Top of RECORDS TO USE
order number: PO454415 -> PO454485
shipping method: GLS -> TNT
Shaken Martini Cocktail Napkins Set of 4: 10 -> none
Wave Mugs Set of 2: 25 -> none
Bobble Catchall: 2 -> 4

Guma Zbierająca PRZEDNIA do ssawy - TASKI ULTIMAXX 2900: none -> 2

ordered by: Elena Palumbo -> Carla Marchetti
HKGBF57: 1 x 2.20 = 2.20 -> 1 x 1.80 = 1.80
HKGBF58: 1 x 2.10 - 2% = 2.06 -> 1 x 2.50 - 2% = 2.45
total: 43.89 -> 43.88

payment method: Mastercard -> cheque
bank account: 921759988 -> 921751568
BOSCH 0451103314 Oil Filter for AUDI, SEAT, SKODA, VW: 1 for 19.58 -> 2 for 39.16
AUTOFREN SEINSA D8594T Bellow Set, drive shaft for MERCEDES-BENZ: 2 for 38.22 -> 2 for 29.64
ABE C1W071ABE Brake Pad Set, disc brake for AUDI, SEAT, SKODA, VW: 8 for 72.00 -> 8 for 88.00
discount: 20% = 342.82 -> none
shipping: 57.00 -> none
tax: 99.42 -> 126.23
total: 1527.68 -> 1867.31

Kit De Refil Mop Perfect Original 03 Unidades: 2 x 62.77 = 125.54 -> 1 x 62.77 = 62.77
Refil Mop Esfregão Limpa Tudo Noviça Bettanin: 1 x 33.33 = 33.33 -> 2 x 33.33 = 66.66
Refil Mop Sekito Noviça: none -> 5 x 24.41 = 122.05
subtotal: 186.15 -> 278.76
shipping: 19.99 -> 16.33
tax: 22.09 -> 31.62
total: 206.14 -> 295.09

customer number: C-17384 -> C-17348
Bottom of RECORDS TO USE
YOUR TASK:
Return a word-for-word copy of the lines above from the one holding "Bobble Catchall: 2 -> 4" through the one holding "payment method: Mastercard -> cheque", with both of them included and nothing besides.

EXERCISE OUTPUT:
Bobble Catchall: 2 -> 4

Guma Zbierająca PRZEDNIA do ssawy - TASKI ULTIMAXX 2900: none -> 2

ordered by: Elena Palumbo -> Carla Marchetti
HKGBF57: 1 x 2.20 = 2.20 -> 1 x 1.80 = 1.80
HKGBF58: 1 x 2.10 - 2% = 2.06 -> 1 x 2.50 - 2% = 2.45
total: 43.89 -> 43.88

payment method: Mastercard -> cheque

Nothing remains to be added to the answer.